## How to complete this task
An exact transcription is needed of the lines below from the one with "- It leveraged" through the one with "- Download Windows version (7.29", with no other lines and no pictures.

◆ ◆ ◆ ◆ ◆

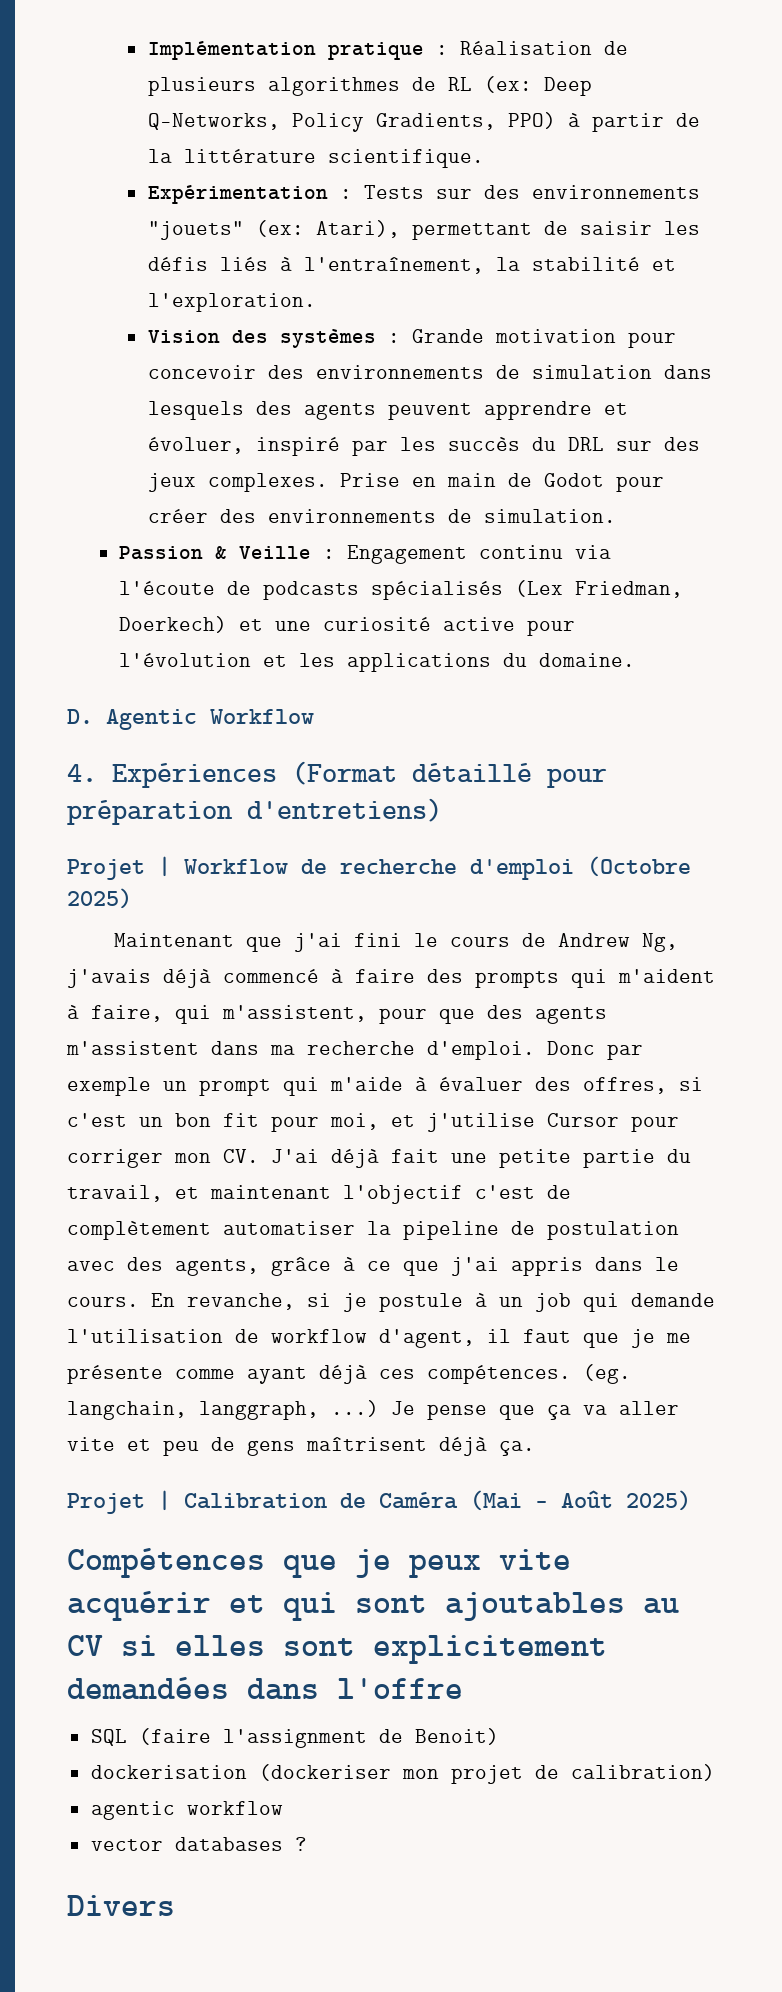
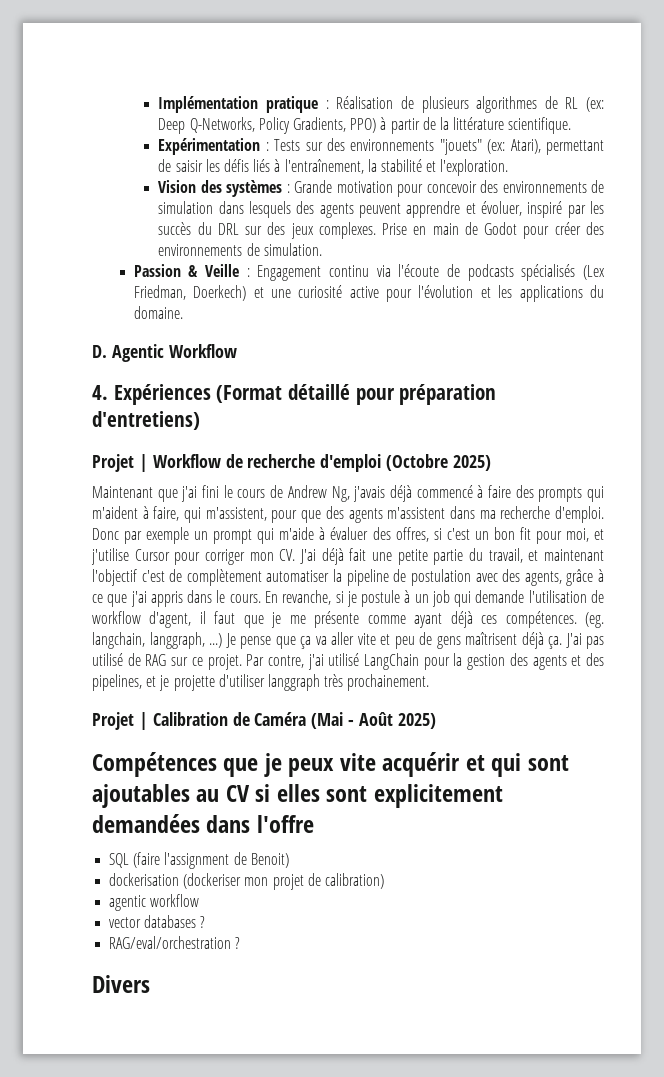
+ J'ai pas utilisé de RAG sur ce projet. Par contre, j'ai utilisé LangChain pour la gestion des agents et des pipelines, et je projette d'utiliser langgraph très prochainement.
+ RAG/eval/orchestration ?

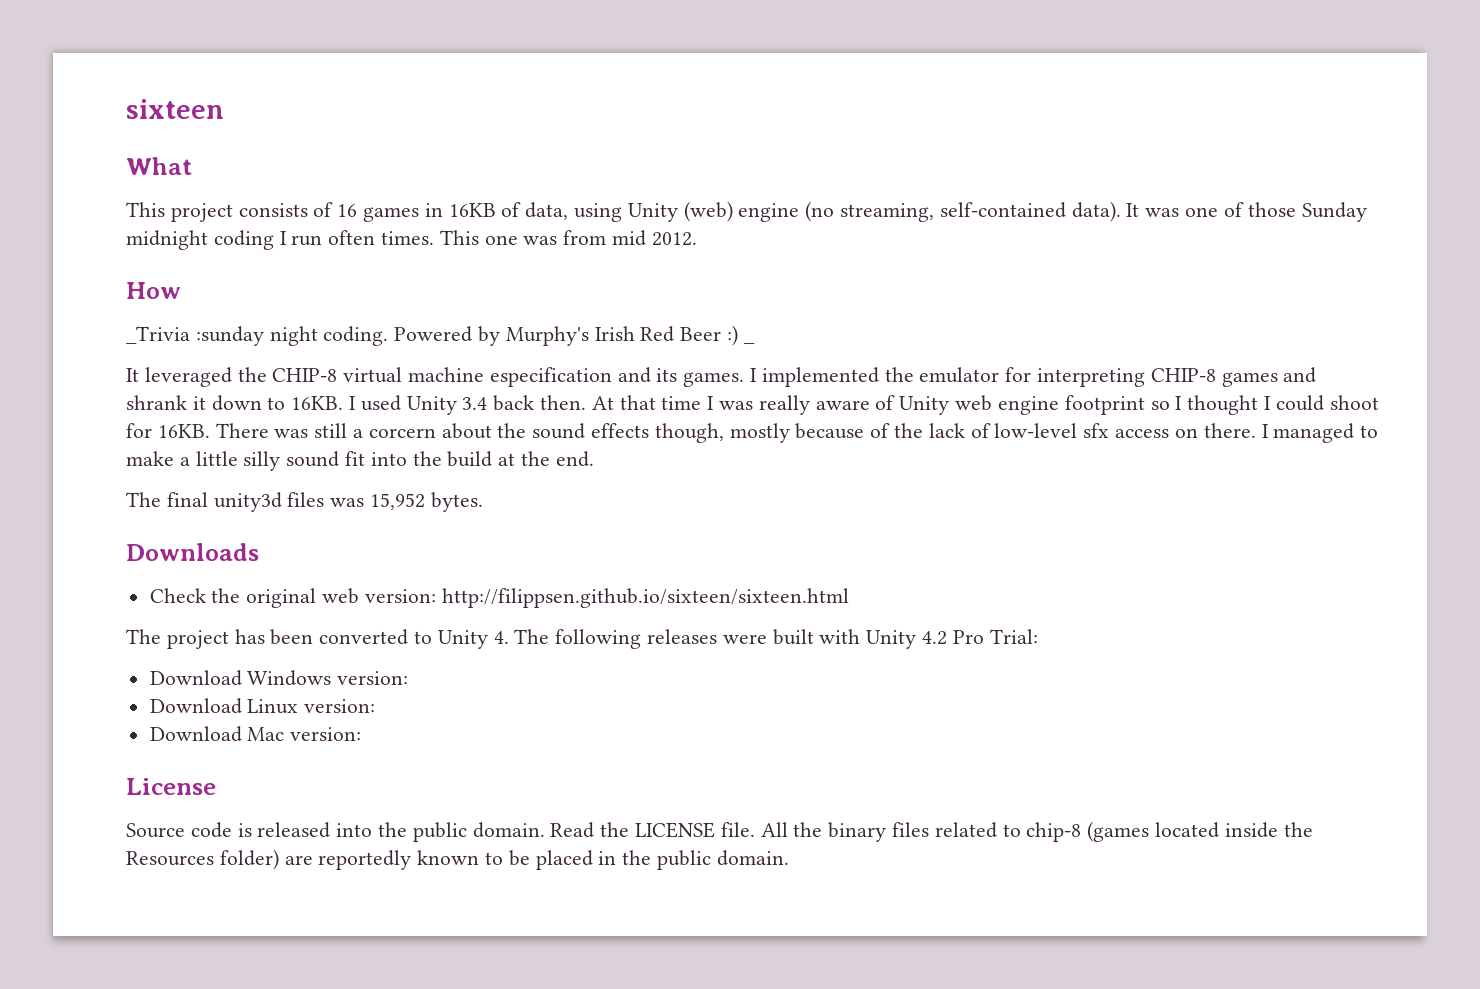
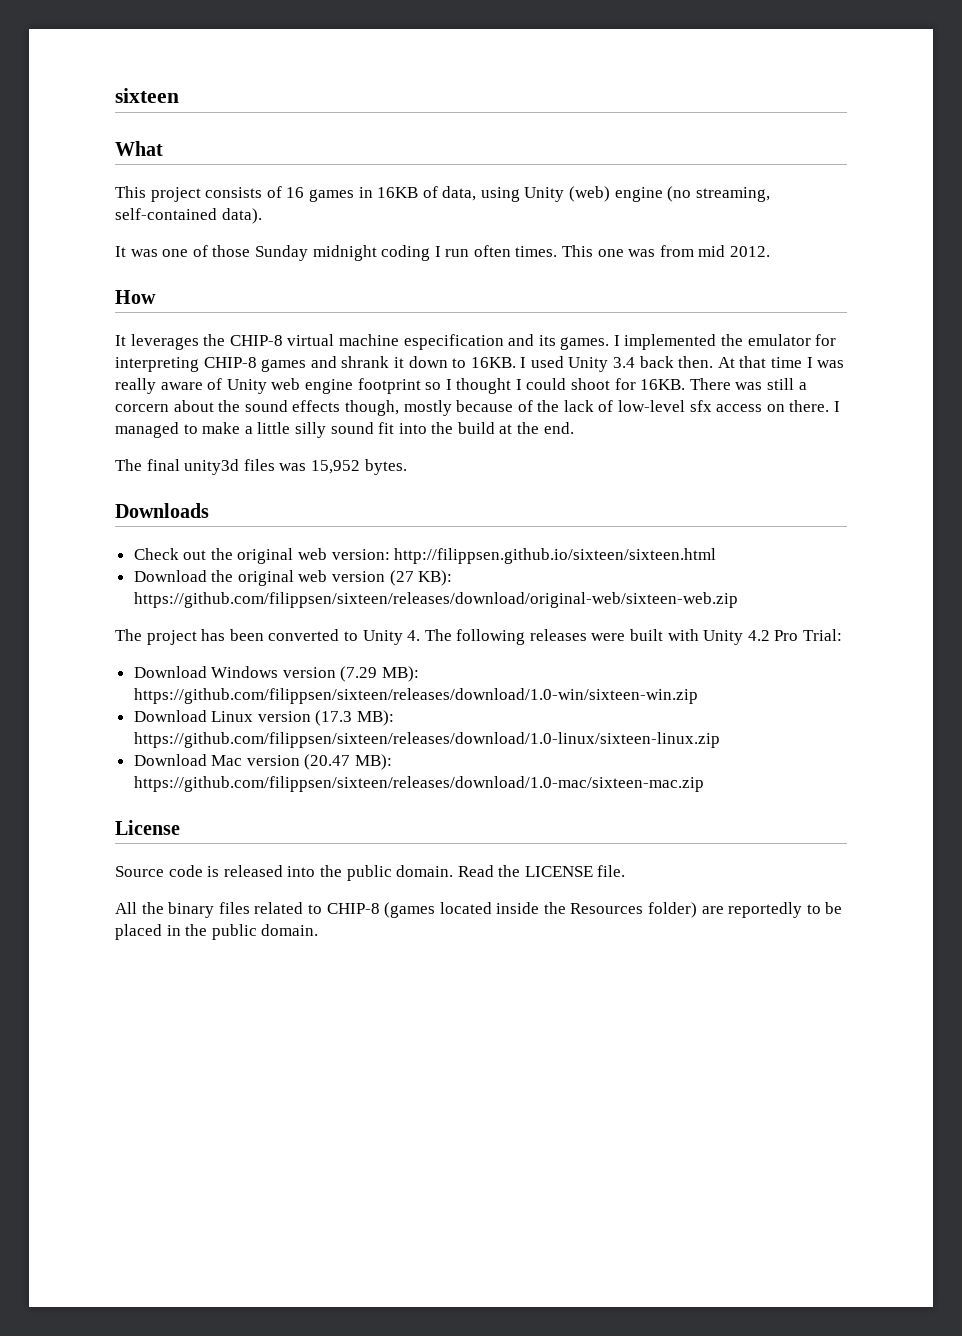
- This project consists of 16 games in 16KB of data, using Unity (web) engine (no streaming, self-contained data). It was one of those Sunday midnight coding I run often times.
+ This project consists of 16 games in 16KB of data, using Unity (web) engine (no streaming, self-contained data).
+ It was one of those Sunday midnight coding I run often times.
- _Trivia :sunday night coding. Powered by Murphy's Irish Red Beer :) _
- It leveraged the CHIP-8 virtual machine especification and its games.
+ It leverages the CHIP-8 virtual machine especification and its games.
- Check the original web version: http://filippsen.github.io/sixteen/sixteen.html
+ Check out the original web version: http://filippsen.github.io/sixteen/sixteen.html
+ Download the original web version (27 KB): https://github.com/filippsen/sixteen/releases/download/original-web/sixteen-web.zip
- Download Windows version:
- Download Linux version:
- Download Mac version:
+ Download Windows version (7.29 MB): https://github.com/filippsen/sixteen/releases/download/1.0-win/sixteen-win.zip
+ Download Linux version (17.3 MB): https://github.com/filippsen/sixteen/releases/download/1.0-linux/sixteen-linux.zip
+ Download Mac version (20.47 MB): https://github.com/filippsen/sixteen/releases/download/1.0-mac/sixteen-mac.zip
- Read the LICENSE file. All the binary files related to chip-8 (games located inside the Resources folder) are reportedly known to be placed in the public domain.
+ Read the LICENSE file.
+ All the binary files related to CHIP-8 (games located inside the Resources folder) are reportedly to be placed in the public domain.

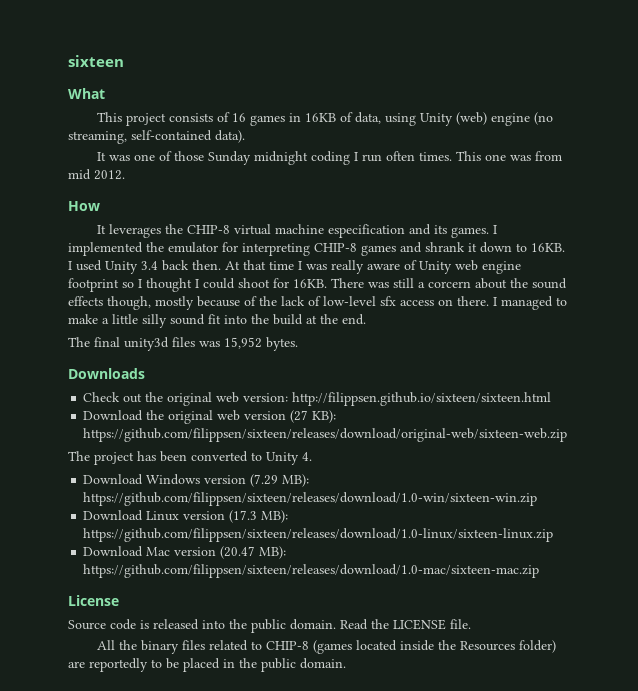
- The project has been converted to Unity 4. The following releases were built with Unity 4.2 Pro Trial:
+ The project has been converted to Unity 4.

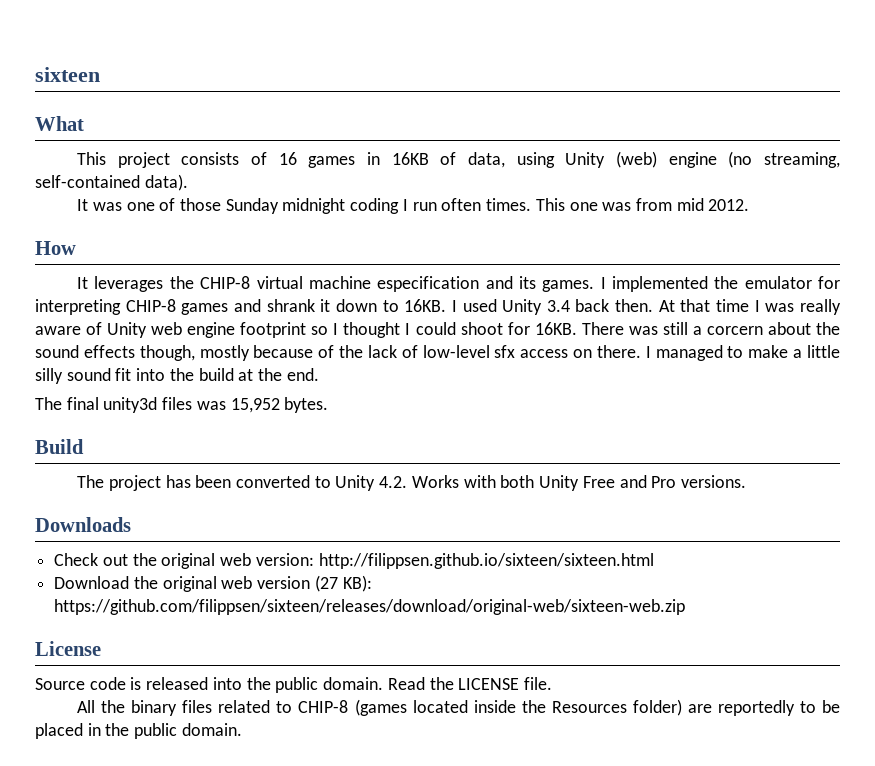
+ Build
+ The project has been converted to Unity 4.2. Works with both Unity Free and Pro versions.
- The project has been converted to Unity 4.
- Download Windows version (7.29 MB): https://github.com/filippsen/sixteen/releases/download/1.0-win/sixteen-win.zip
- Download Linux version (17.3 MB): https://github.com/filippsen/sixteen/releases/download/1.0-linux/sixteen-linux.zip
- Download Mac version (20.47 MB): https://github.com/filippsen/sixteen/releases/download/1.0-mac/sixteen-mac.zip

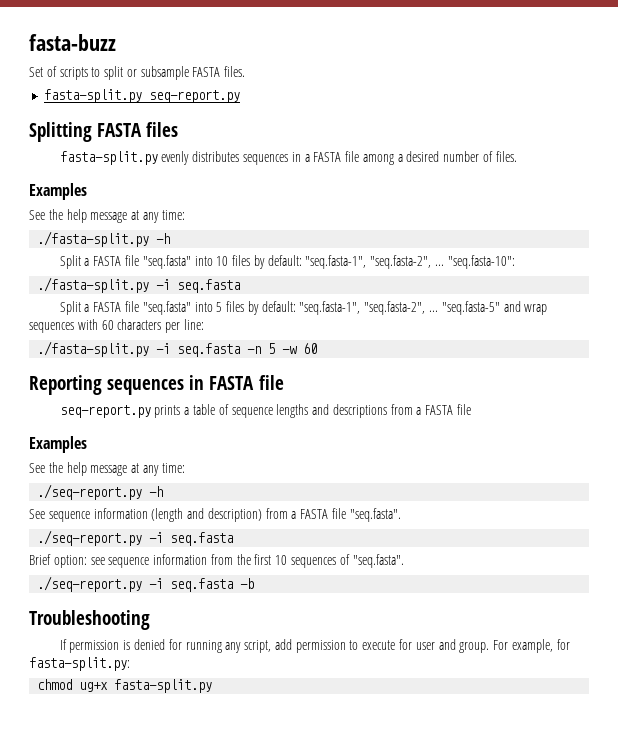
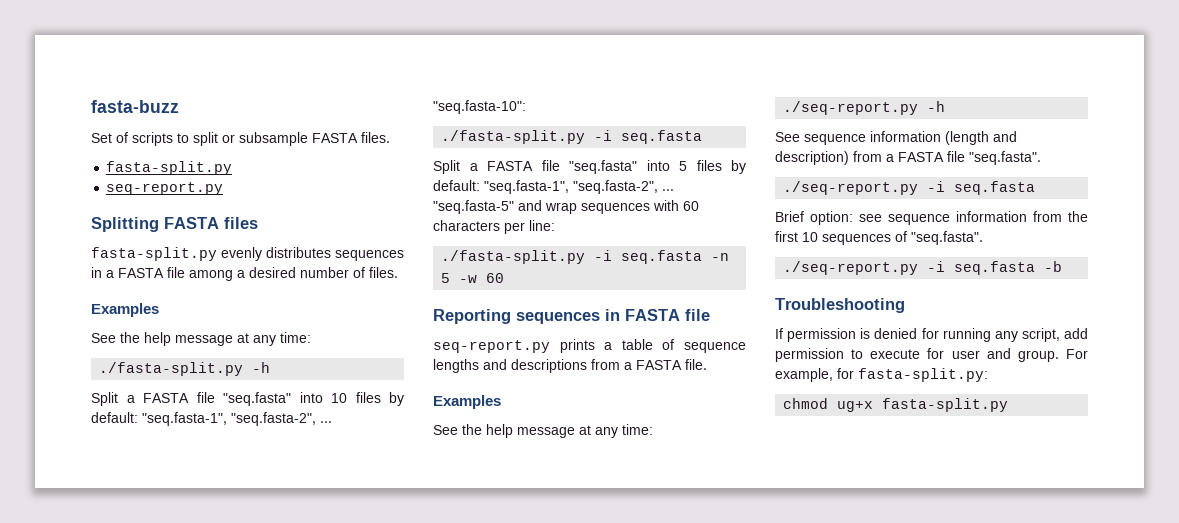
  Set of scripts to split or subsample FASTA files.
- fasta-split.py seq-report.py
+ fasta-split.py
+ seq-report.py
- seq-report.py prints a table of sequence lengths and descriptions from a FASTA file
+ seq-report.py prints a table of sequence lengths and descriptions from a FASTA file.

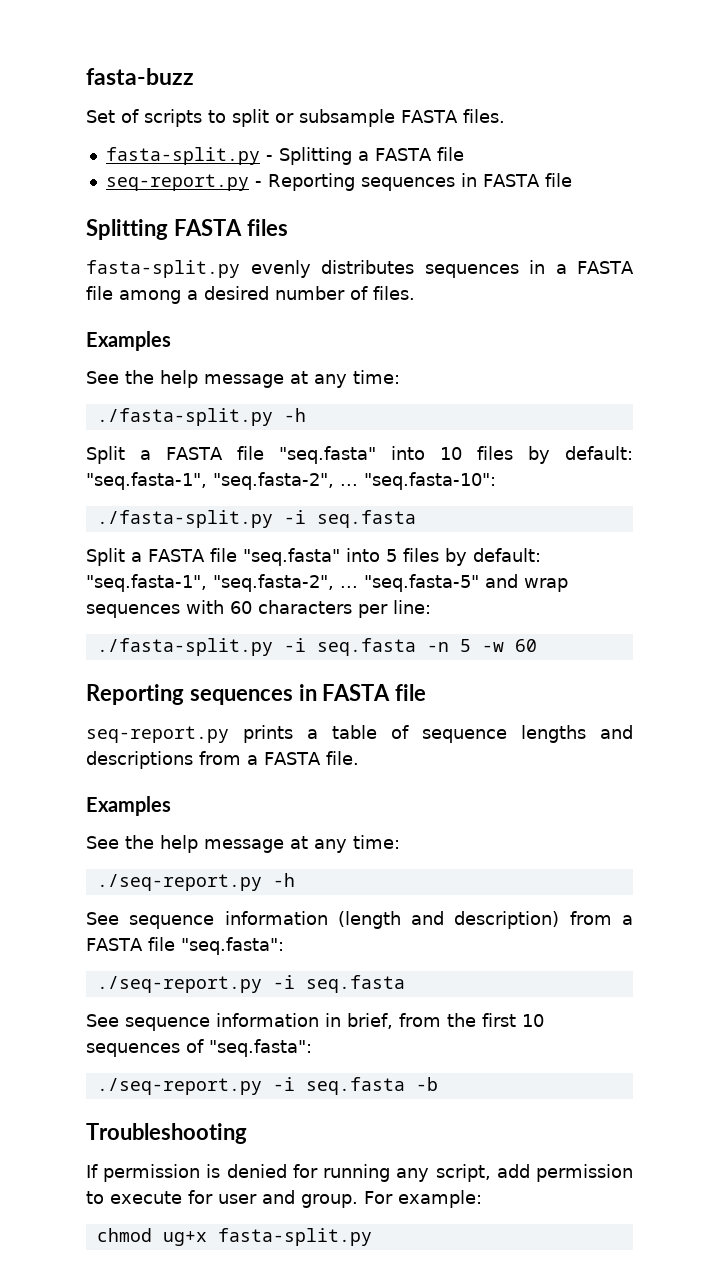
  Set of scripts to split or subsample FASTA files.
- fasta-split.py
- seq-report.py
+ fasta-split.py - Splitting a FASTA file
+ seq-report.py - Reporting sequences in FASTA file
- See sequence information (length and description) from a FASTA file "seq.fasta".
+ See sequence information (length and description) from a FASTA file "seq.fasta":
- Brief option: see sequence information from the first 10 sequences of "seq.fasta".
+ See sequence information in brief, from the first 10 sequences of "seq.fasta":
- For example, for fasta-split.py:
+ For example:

◆ ◆ ◆ ◆ ◆

## Task answer
- It leveraged the CHIP-8 virtual machine especification and its games.
+ It leverages the CHIP-8 virtual machine especification and its games.
- Check the original web version: http://filippsen.github.io/sixteen/sixteen.html
+ Check out the original web version: http://filippsen.github.io/sixteen/sixteen.html
+ Download the original web version (27 KB): https://github.com/filippsen/sixteen/releases/download/original-web/sixteen-web.zip
- Download Windows version:
- Download Linux version:
- Download Mac version:
+ Download Windows version (7.29 MB): https://github.com/filippsen/sixteen/releases/download/1.0-win/sixteen-win.zip
+ Download Linux version (17.3 MB): https://github.com/filippsen/sixteen/releases/download/1.0-linux/sixteen-linux.zip
+ Download Mac version (20.47 MB): https://github.com/filippsen/sixteen/releases/download/1.0-mac/sixteen-mac.zip
- Read the LICENSE file. All the binary files related to chip-8 (games located inside the Resources folder) are reportedly known to be placed in the public domain.
+ Read the LICENSE file.
+ All the binary files related to CHIP-8 (games located inside the Resources folder) are reportedly to be placed in the public domain.

- The project has been converted to Unity 4. The following releases were built with Unity 4.2 Pro Trial:
+ The project has been converted to Unity 4.

+ Build
+ The project has been converted to Unity 4.2. Works with both Unity Free and Pro versions.
- The project has been converted to Unity 4.
- Download Windows version (7.29 MB): https://github.com/filippsen/sixteen/releases/download/1.0-win/sixteen-win.zip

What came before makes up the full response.